Sie müssen echte Partnerschaften sein und dürfen nicht auf der Verschreibung oder dem Diktat ungeeigneter Gegenmittel beruhen. Die Unabhängigkeit in der Entscheidungsfindung des Landes darf nicht durch Konditionalitäten beeinträchtigt werden. Eritreas einzigartige Perspektive und Herangehensweise sind in dem langen Kampf des Landes um seine Unabhängigkeit begründet, der weitgehend selbständig geführt wurde, während ein Großteil der internationalen Gemeinschaft die Unabhängigkeitsbewegung völlig ignorierte oder aktiv gegen sie arbeitete. Darüber hinaus hat das Land den starken Wunsch, eine lähmende Abhängigkeit zu vermeiden, die Eigeninitiative der Eritreer zu fördern und bei allen Bürgern ein klares Gefühl von Handlungsfähigkeit und Verantwortung für die Zukunft des Landes zu wecken.

Obwohl die jüngste Reise und die Beobachtungen des AfDB-Chefs nützliche Einblicke und einen auffälligen Kontrast zu der langjährigen Darstellung Eritreas geboten haben, ist es ziemlich bezeichnend, dass er von einigen, die sich hinter einer Fassade der Objektivität und Unparteilichkeit verstecken, heftige, sogar bissige Kritik erhalten hat. Diese Entwicklung spiegelt die Reaktion auf eine lange Liste von anderen wider, die es gewagt haben, Ansichten oder Perspektiven zu präsentieren, die nicht vollständig mit dem allgemeinen negativen Mainstreamnarrativ über Eritrea übereinstimmen. Die irrationalen Zurückweisungen und Reaktionen unterstreichen, wie die Diskussion über Eritrea lange Zeit eingegrenzt und streng kontrolliert wurde, wobei abweichende Ansichten und Perspektiven ausgegrenzt, zum Schweigen gebracht, ignoriert, an den Rand gedrängt oder missachtet wurden.

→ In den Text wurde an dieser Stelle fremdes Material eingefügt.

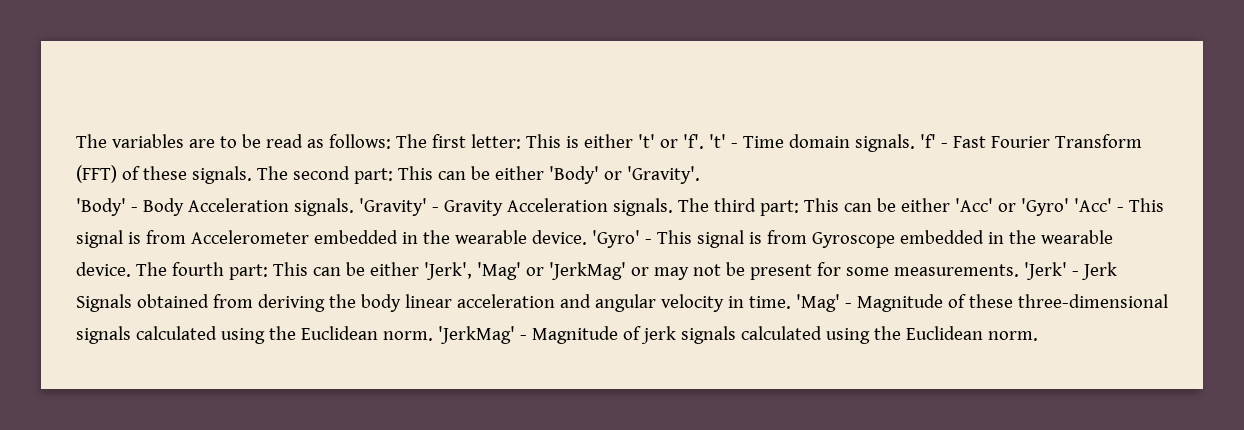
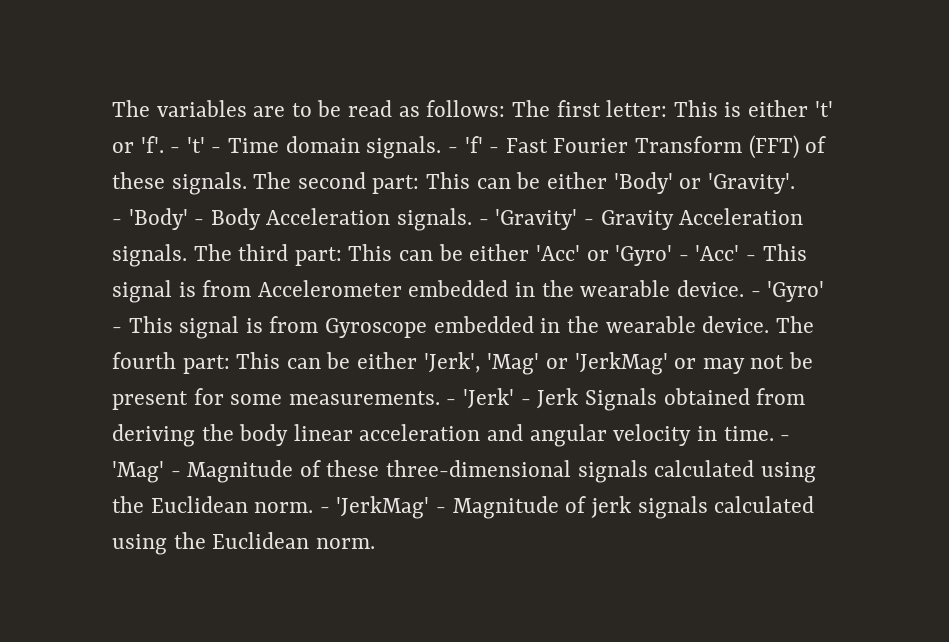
(704, 141) none -> [170,147,181,153] -
(915, 143) none -> [447,147,458,153] -
(700, 175) none -> [112,219,122,225] -
(354, 207) none -> [478,219,489,225] -
(1069, 207) none -> [678,255,689,261] -
(587, 237) none -> [750,291,761,297] -
(1019, 270) none -> [446,399,457,405] -
(791, 302) none -> [780,435,791,441] -
(433, 336) none -> [319,507,330,513] -

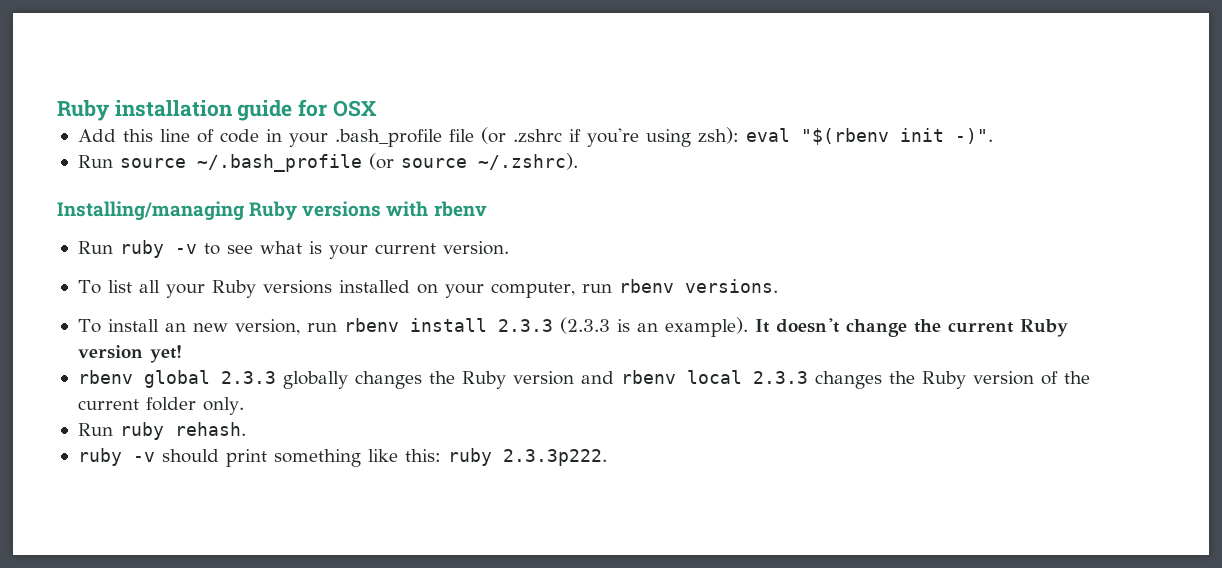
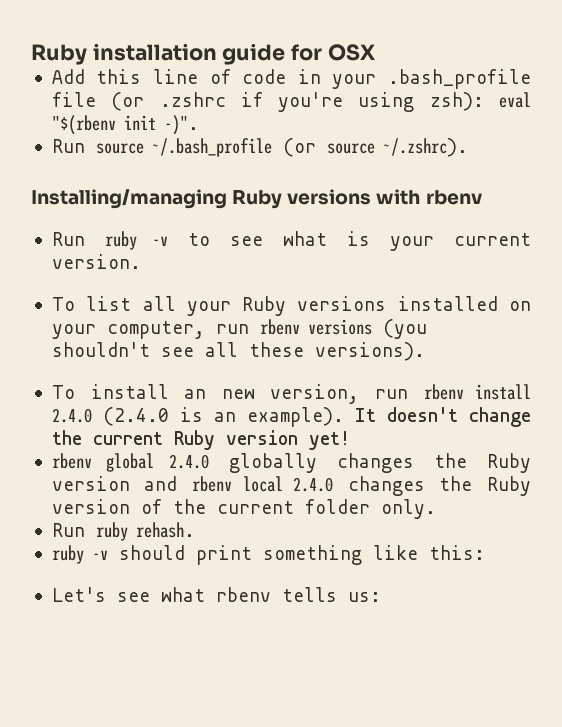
[684,279,778,293] versions. -> [307,319,427,339] [51,342,425,361] versions (you shouldn't see all these versions).
[497,317,610,334] 2.3.3 (2.3.3 -> [51,407,169,426] 2.4.0 (2.4.0
[220,371,276,384] 2.3.3 -> [168,454,209,469] 2.4.0
[752,371,808,384] 2.3.3 -> [293,477,334,492] 2.4.0
[447,448,607,466] ruby 2.3.3p222. -> [51,587,381,602] // Let's see what rbenv tells us:

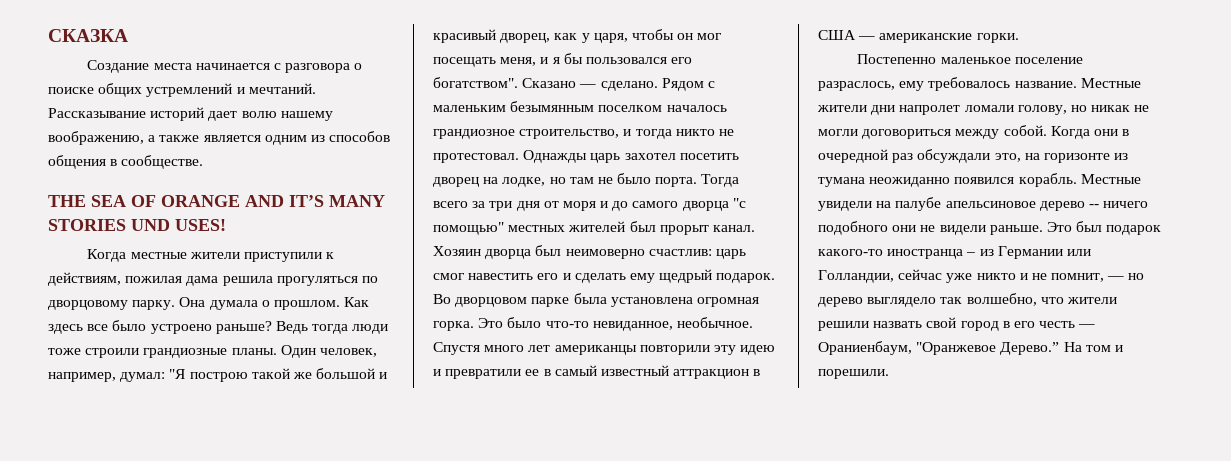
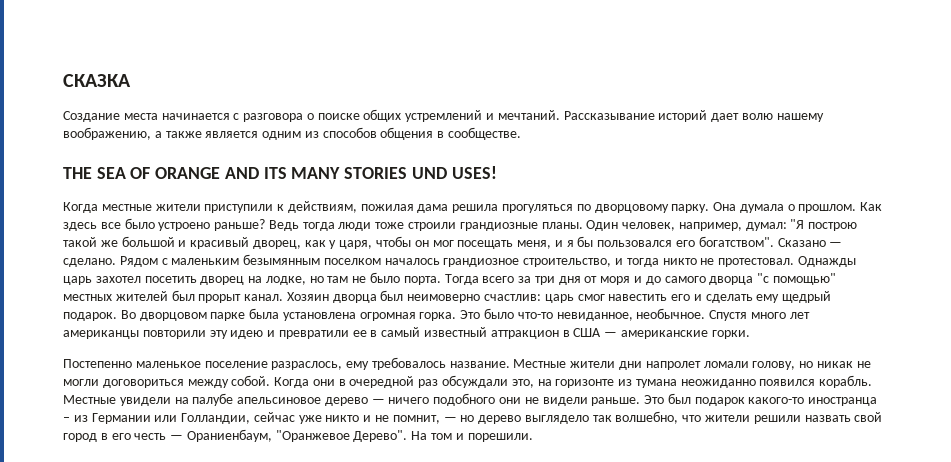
[289,195,324,207] IT’S -> [263,167,287,179] ITS
[1088,204,1099,208] -- -> [371,399,385,404] —
[1000,342,1060,355] Дерево.” -> [353,430,408,442] Дерево".

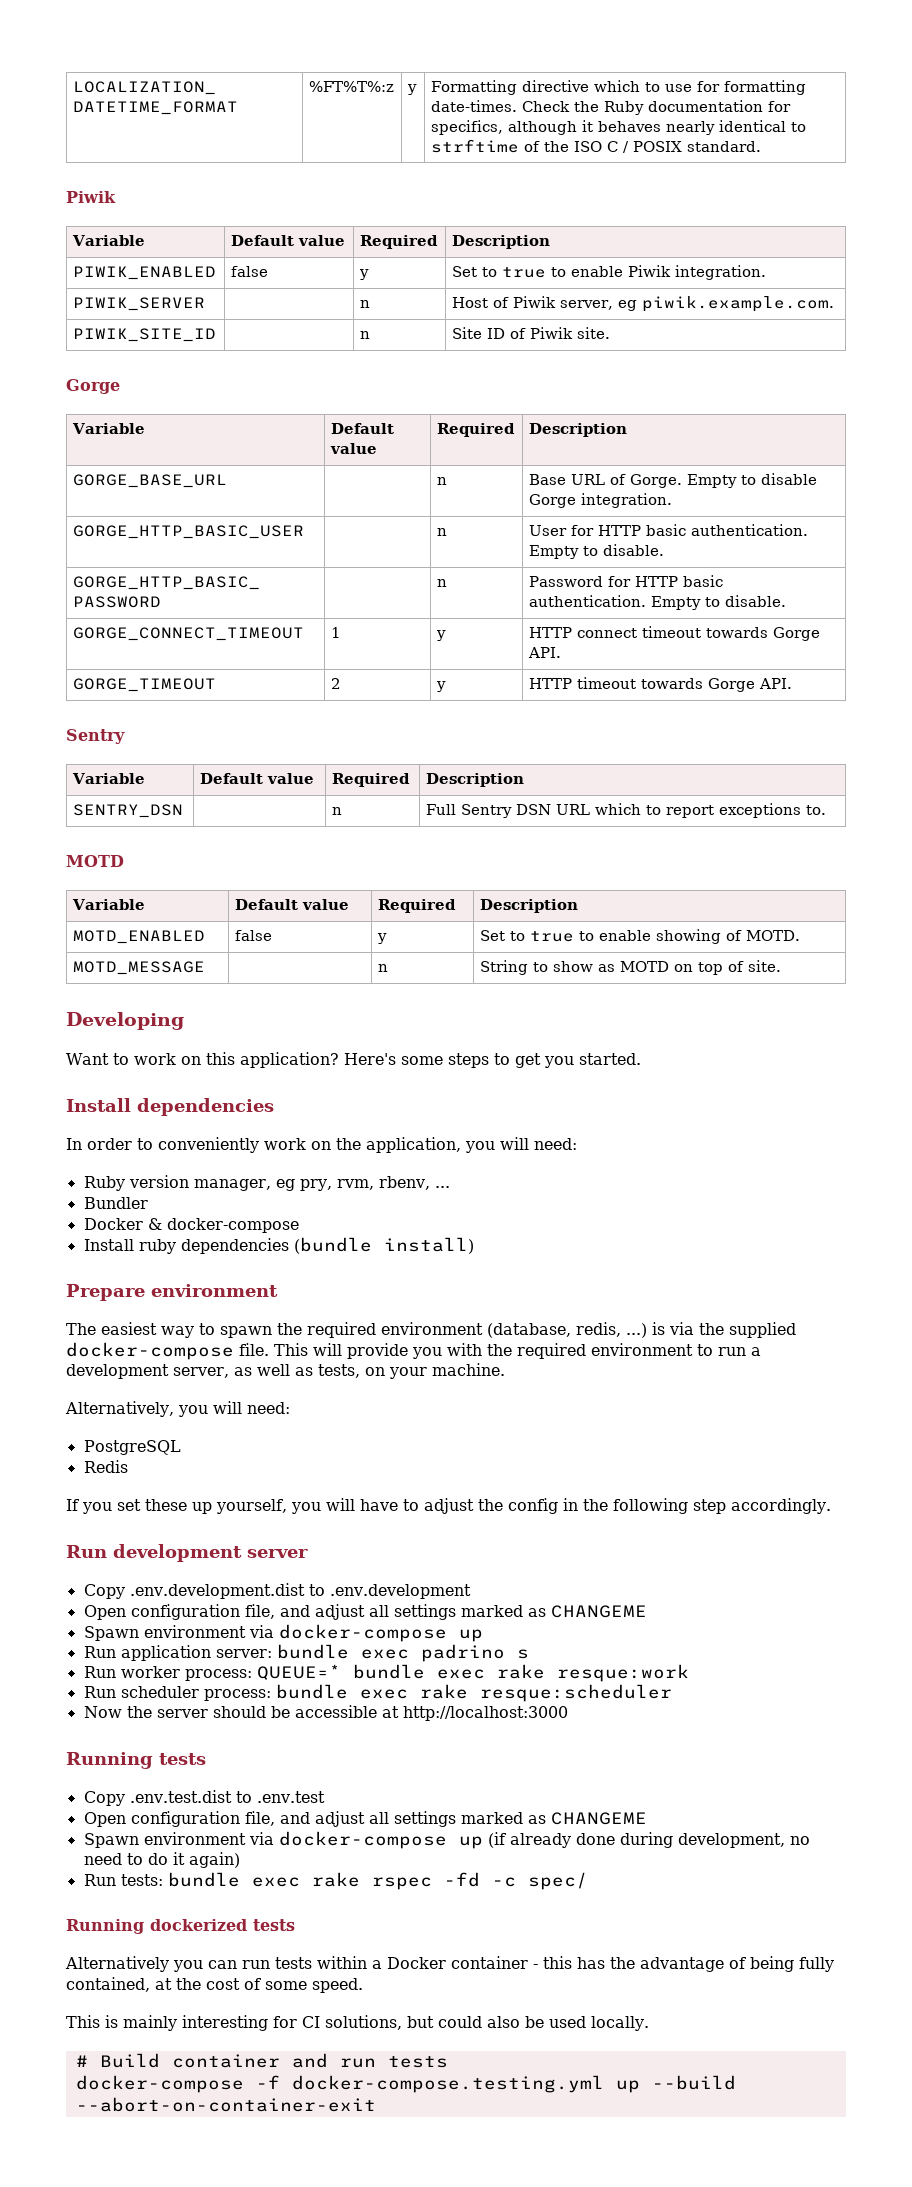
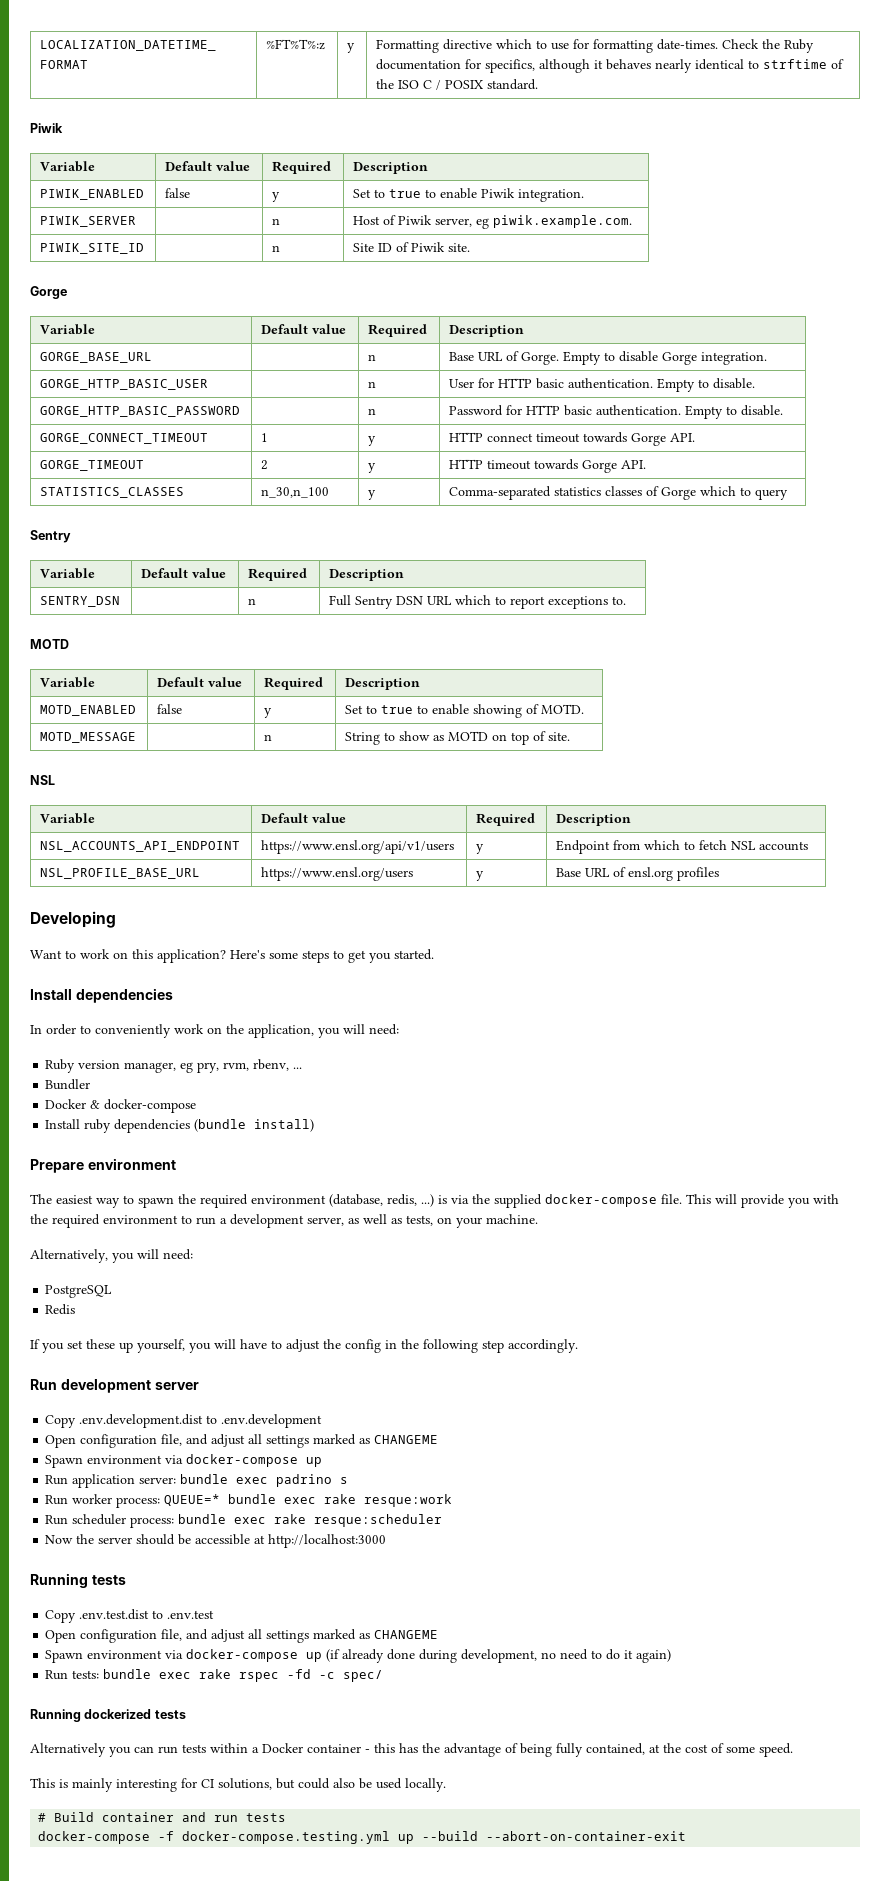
(792, 683) none -> [40,487,185,498] [261,487,330,498] [368,490,377,500] [449,486,789,500] // STATISTICS_CLASSES | n_30,n_100 | y | Comma-separated statistics classes of Gorge which to query
(781, 966) none -> [30,775,55,785] [40,813,96,824] [261,813,347,823] [476,813,536,826] [556,814,632,826] [40,841,241,852] [261,840,455,854] [476,844,485,854] [556,840,809,854] [40,868,201,879] [261,867,414,881] [476,871,485,881] [556,867,720,881] // NSL // Variable | Default value | Required | Description // NSL_ACCOUNTS_API_ENDPOINT | https://www.ensl.org/api/v1/users | y | Endpoint from which to fetch NSL accounts // NSL_PROFILE_BASE_URL | https://www.ensl.org/users | y | Base URL of ensl.org profiles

Anstelle einer Einschränkung sollte jedoch ein breiteres Spektrum an Ansichten und Perspektiven, wie die kürzlich vom Leiter der AfDB vorgetragenen, gefördert werden, um einen konstruktiven Dialog zu fördern, die Genauigkeit zu erhöhen, die Zuverlässigkeit zu verbessern und unser Gesamtverständnis zu verbessern und zu bereichern.

Fikrejesus Amahazion ist eritreischer Wissenschaftler am Horn von Afrika mit den Schwerpunkten afrikanische Entwicklung, Menschenrechte und politische Ökonomie. Er wird am 13. Januar 2024 auf der XXIX. Internationalen Rosa-Luxemburg-Konferenz zum Thema »Eine andere Welt ist möglich: Konsequente Dekolonialisierung zum Nutzen aller« sprechen.